### Exercise data ###

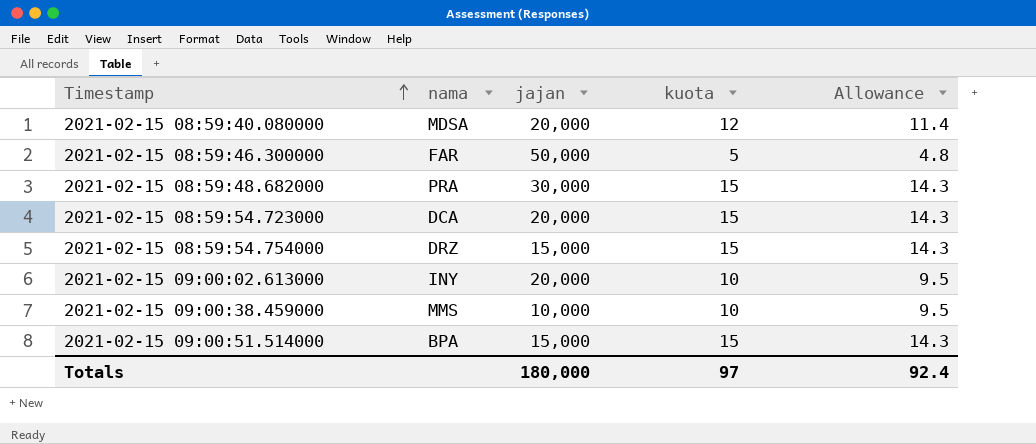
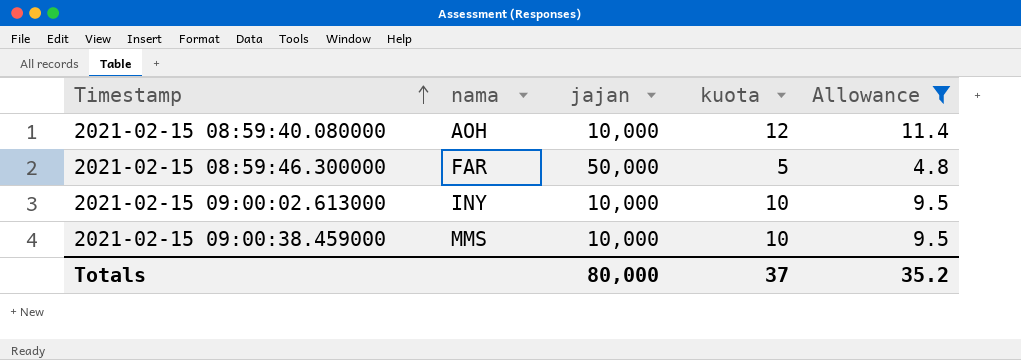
filter: none -> Allowance != 14.3
2021-02-15 08:59:40.080000 | nama: MDSA -> AOH
2021-02-15 08:59:40.080000 | jajan: 20,000 -> 10,000
2021-02-15 09:00:02.613000 | jajan: 20,000 -> 10,000
Totals | jajan: 180,000 -> 80,000
Totals | kuota: 97 -> 37
Totals | Allowance: 92.4 -> 35.2

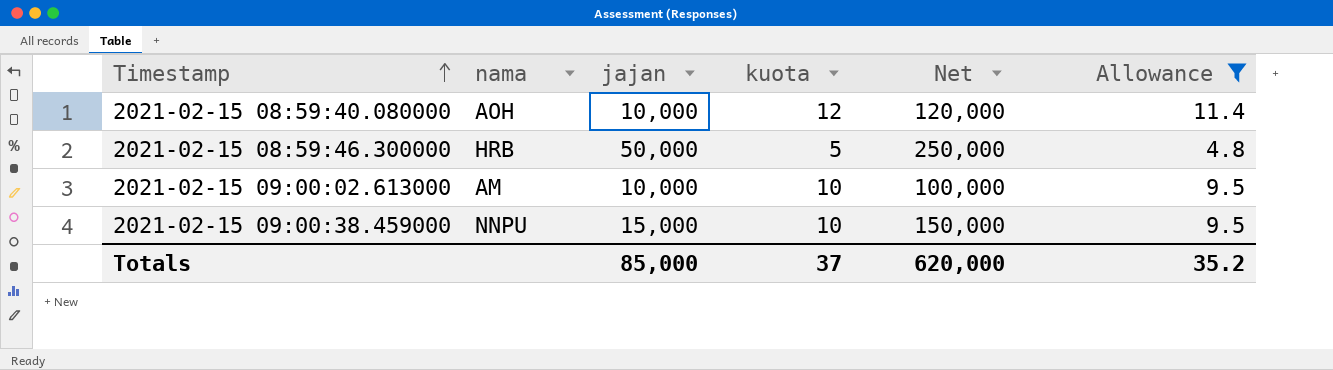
column Net | formula: none -> [jajan] * [kuota]
2021-02-15 08:59:46.300000 | nama: FAR -> HRB
2021-02-15 09:00:02.613000 | nama: INY -> AM
2021-02-15 09:00:38.459000 | nama: MMS -> NNPU
2021-02-15 09:00:38.459000 | jajan: 10,000 -> 15,000
Totals | jajan: 80,000 -> 85,000

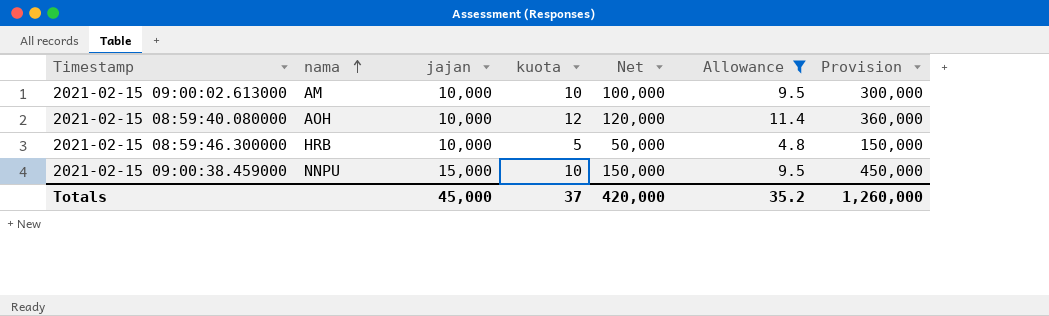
row order: Timestamp ascending -> nama ascending
column Provision | formula: none -> [Net] * 3
2021-02-15 08:59:46.300000 | jajan: 50,000 -> 10,000
2021-02-15 08:59:46.300000 | Net: 250,000 -> 50,000
Totals | jajan: 85,000 -> 45,000
Totals | Net: 620,000 -> 420,000

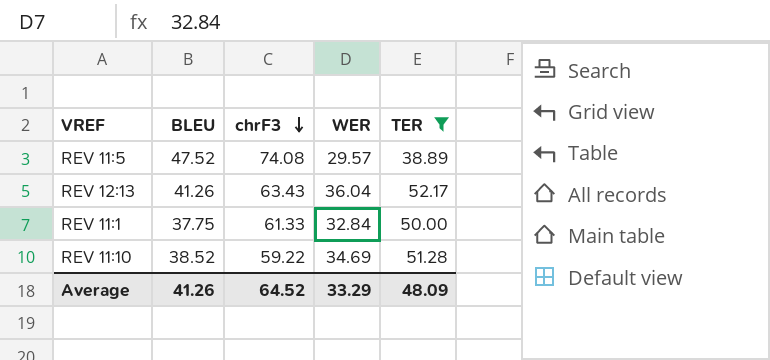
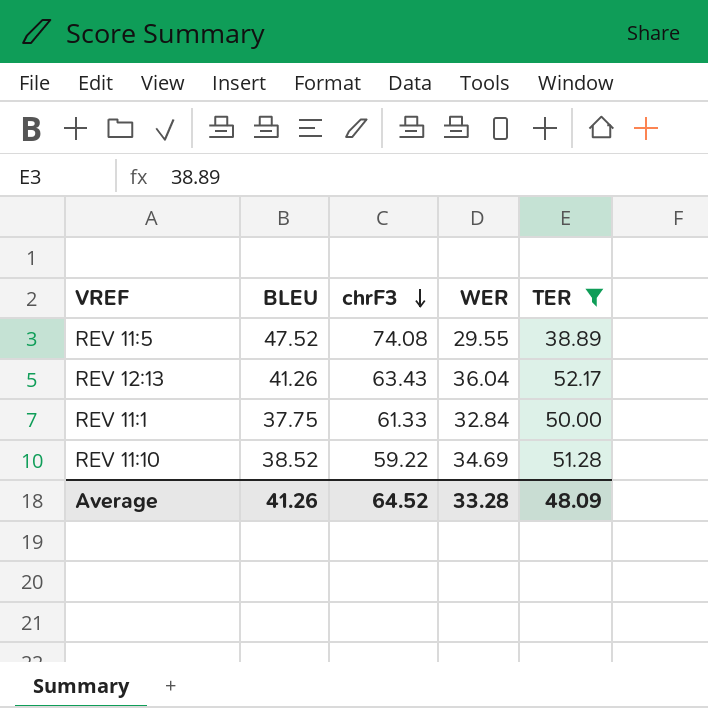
REV 11:5 | WER: 29.57 -> 29.55
Average | WER: 33.29 -> 33.28

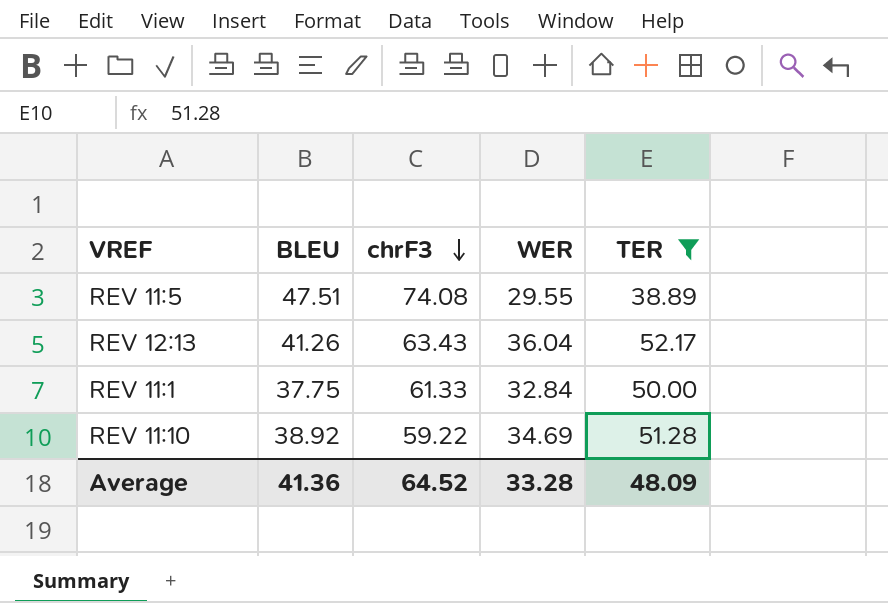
REV 11:5 | BLEU: 47.52 -> 47.51
REV 11:10 | BLEU: 38.52 -> 38.92
Average | BLEU: 41.26 -> 41.36

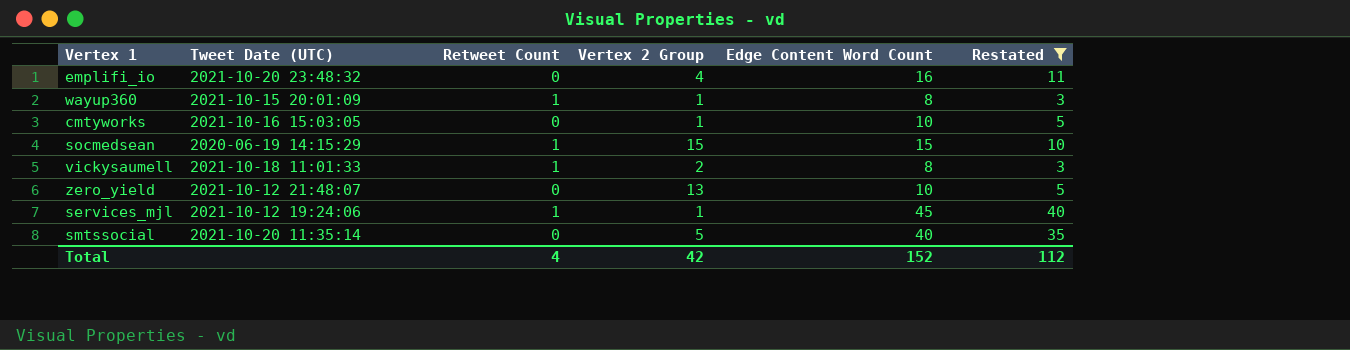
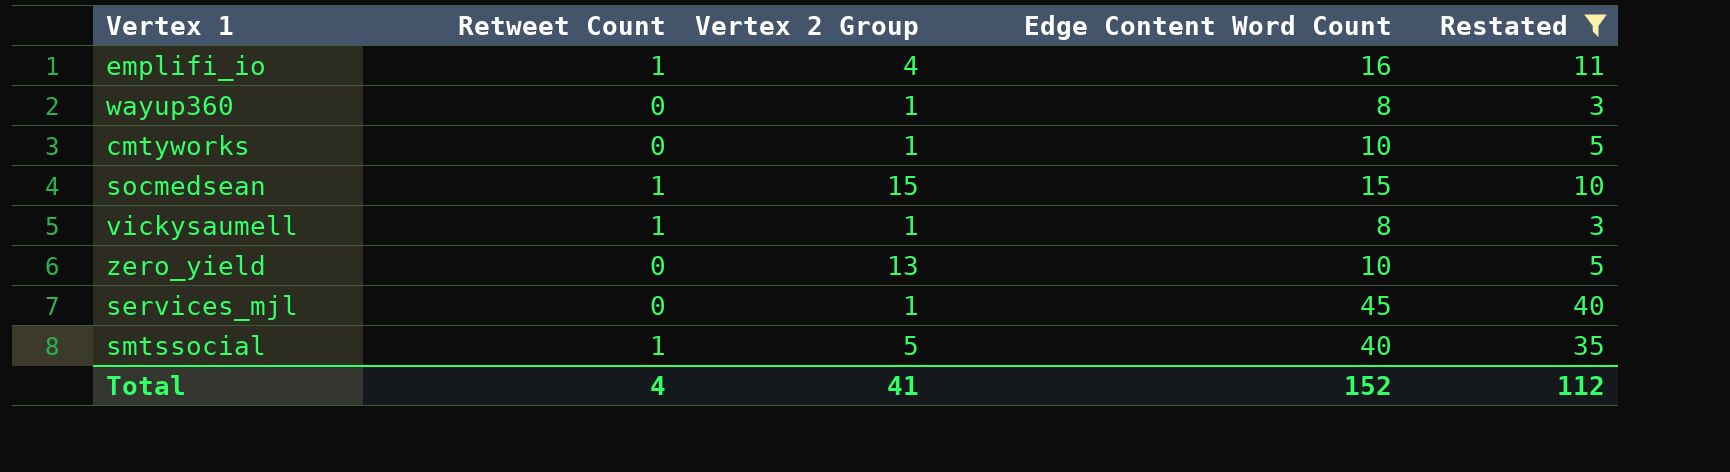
column Tweet Date (UTC) | position: 2 -> none
emplifi_io | Retweet Count: 0 -> 1
wayup360 | Retweet Count: 1 -> 0
vickysaumell | Vertex 2 Group: 2 -> 1
services_mjl | Retweet Count: 1 -> 0
smtssocial | Retweet Count: 0 -> 1
Total | Vertex 2 Group: 42 -> 41

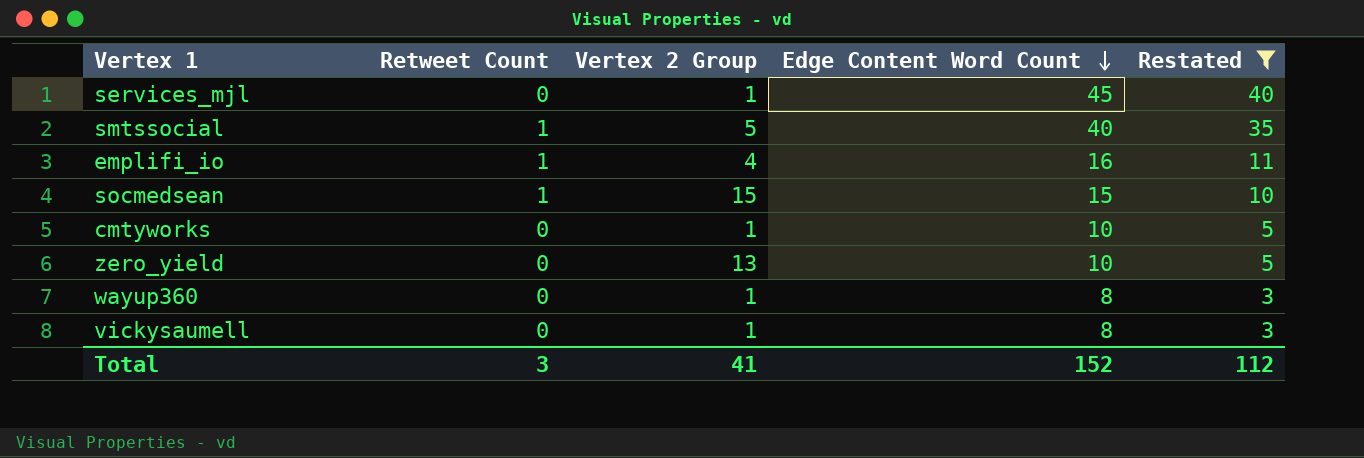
row order: none -> Edge Content Word Count descending
vickysaumell | Retweet Count: 1 -> 0
Total | Retweet Count: 4 -> 3

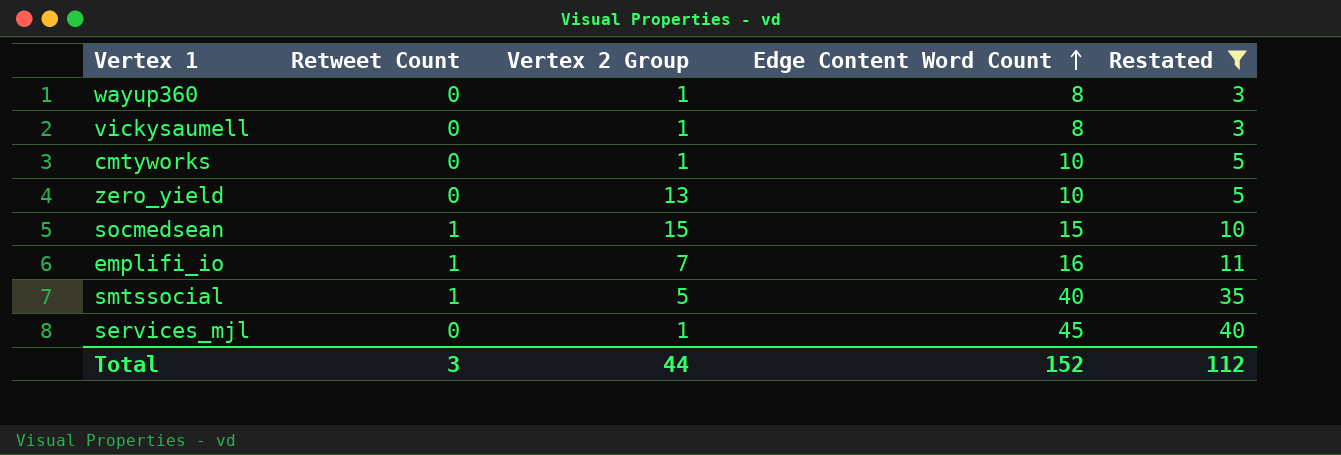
row order: Edge Content Word Count descending -> Edge Content Word Count ascending
emplifi_io | Vertex 2 Group: 4 -> 7
Total | Vertex 2 Group: 41 -> 44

###

> **Work to complete**
Filter the records for lines containing the word "order" and copy each one.

> **Worked solution**
row order: Timestamp ascending -> nama ascending
row order: none -> Edge Content Word Count descending
row order: Edge Content Word Count descending -> Edge Content Word Count ascending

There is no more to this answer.